If You’re Getting Liners But No Takes

  • Downsize the hookbait (or trim it)
  • Change the hook (sharpness first)
  • Make the rig sit lower: a touch more putty, smaller pop-up, or critically balanced bait

Michigan Notes

Clear water is where it earns its keep. A tidy Ronnie rig on a clean patch can outscore “softer” rigs when fish are cautious and have seen basic hair rigs all season.

Gravel transitions are prime. If you can find firm bottom next to weed, this is a good pop-up choice — it presents clean and helps avoid the bait settling into light debris.

Check for abrasion. If you’re fishing areas with mussels, rock, or rough gravel, inspect the boom after every fish. Small damage becomes big problems fast.

What I Do

If I’m fishing a pop-up on clean ground, I keep it simple: size 6 hook, 6–8 inch boom, compact bait, and just enough putty to make it settle naturally. I test it in the edge before every cast. If it doesn’t flip and catch clean, I retie it.

FAQ

Is the Ronnie Rig the same as the Spinner Rig?
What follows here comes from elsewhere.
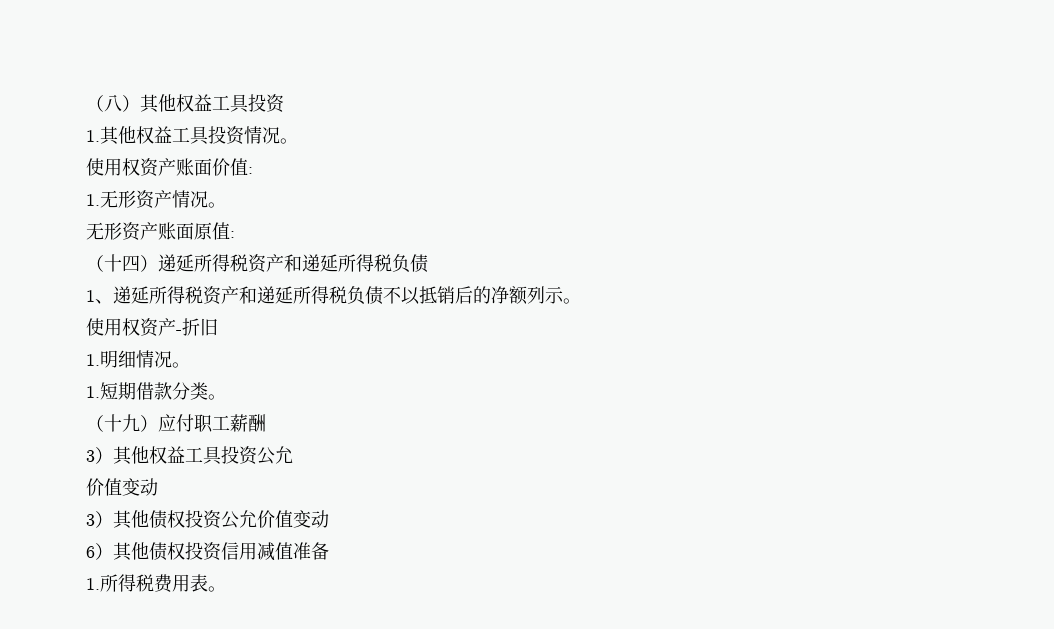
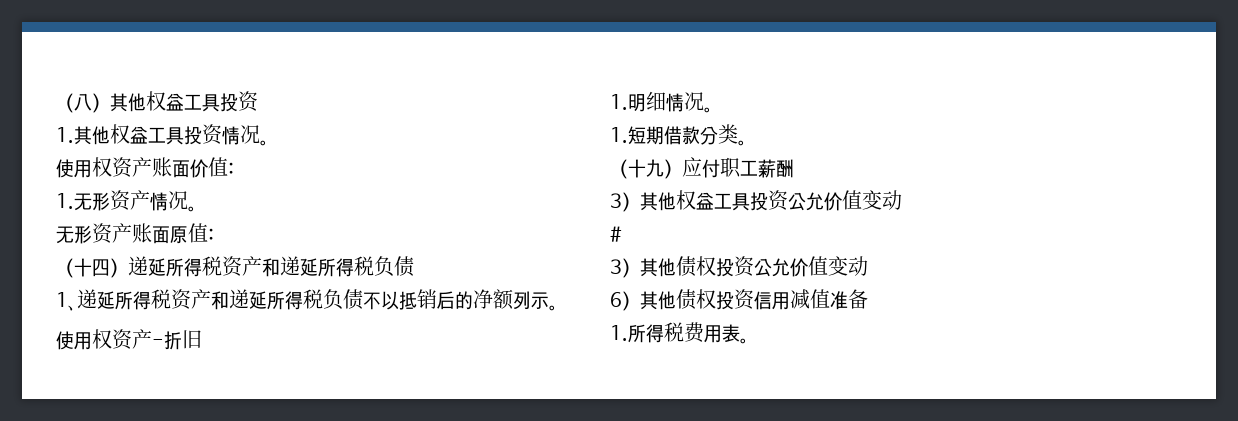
- 3）其他权益工具投资公允
- 价值变动
+ 3）其他权益工具投资公允价值变动
+ #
Pretty much, yes. Most anglers use the names interchangeably. The key feature is the hook mounted on a swivel so it can rotate freely.

Can I fish it with a wafter or bottom bait?

It’s mainly a pop-up/critically balanced rig. You can make it work with other baits, but there are better rigs for straight bottom baits.

Do I need a kicker or shrink tube?

Not always. If your hook turns well in tests, keep it clean. Add a small kicker only if the rig looks “lazy” and isn’t flipping reliably.

How do I balance the pop-up correctly?

Use the smallest pop-up that suits the hook, then add a tiny pinch of putty on the boom near the hook end. You want it to settle gently, not hover like a balloon.

What’s the biggest mistake with this rig?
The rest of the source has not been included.